The budget would fund the basic requirements of Chapter 70 education aid and make significant progress on the 2015 recommendations of the Foundation Budget Review Commission, including higher funding for health insurance and special education costs and significant increases in funding for communities with a high number of economically disadvantaged students.
The community and district Chapter 70 funding levels match the distribution numbers approved in the Senate budget in May.
H. 4000 would also supplement Chapter 70 by providing $10.5 million for a reserve fund to provide assistance to communities affected by changes in how low-income students are counted. This amount is not included in the section 3 Chapter 70 distribution, and the Department of Elementary and Secondary Education would distribute these funds to communities early in the school year. H. 4000 states the Legislature’s intent that districts that received more than $500,000 under this program in fiscal 2019 should receive similar levels in fiscal 2020.
H. 4000 would fully fund the Special Education Circuit Breaker program at $345 million, a $25.7 million increase over last year. The circuit breaker program provides state support for services provided to high-cost special education students. The final version of the budget matches the Senate’s funding level.
H. 4000 appropriates $115 million for Charter School Impact Mitigation payments, a $25 million increase over the current year. The program remains significantly underfunded, and charter school finance remains a major problem for many cities and towns. Winning full funding for this program and overhauling the existing charter finance scheme remains a top priority for MMA. Cities and towns will need to review their final Cherry Sheets to determine how much of the mitigation payment funding they will receive.
The Legislature’s budget would make several changes to the Charter School Impact Mitigation program, including changing the current six-year reimbursement program (at 100 percent in the first year and 25 percent in each of the next five years) to a three-year framework (at 100 percent in the first year, followed by 60 percent and 40 percent). H. 4000 also includes a $7.5 million allocation to communities where net charter school tuition costs exceed 9 percent of net school spending and where Chapter 70 aid is a lower percentage of the district’s foundation budget than the statewide average. The budget bill includes a $7.5 million allocation to be distributed by DESE to communities that have experienced high and sustained growth in charter school enrollments.
H. 4000 appropriates $75.9 million to reimburse regional school districts for a portion of the cost of transporting students, a $7 million increase over fiscal 2019 and closer to the full funding target of $90 million.

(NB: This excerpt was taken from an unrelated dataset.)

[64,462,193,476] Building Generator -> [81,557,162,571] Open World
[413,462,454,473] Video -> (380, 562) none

The Legislature’s budget includes a $2.5 million account to provide one-time funding for rural schools, many of which are struggling with fixed costs and declining enrollment. H. 4000 includes language that would require DESE to make recommendations for future funding in fiscal 2021.

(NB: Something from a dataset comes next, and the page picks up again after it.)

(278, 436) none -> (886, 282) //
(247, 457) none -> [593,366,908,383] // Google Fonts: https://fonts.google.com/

H. 4000 appropriates $11.1 million to reimburse municipalities and school districts for a portion of the cost of transporting homeless students as required under state and federal rules. This is an increase of $2 million over the fiscal 2019 appropriation.
H. 4000 appropriates $30 million to pay a portion of the payment-in-lieu-of taxes amount due to cities and towns to offset the property tax exemption for state-owned land. This is a $1.5 million increase over fiscal 2019, although some communities will still experience challenges due to changing valuations by the state.

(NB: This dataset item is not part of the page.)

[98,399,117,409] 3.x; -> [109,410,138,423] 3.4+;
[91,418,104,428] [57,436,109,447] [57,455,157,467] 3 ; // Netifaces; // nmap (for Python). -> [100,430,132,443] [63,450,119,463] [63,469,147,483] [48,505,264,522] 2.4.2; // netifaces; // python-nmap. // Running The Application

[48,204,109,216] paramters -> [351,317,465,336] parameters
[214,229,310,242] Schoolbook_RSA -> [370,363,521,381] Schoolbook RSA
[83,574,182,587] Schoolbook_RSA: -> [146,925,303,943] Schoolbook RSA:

H. 4000 appropriates $11 million for the Shannon Anti-Gang Grant Program, a $3 million increase over fiscal 2019.
The Legislature’s final budget would increase recording fees at the registries of deeds to raise an estimated $36 million for the Community Preservation Act Trust Fund. This change would more than double the base percentage match for all 175 CPA cities and towns beginning in November 2020. H. 4000 would also set aside up to $20 million from the fiscal 2019 budget surplus (if any) to supplement the matching funds that will be distributed this fall.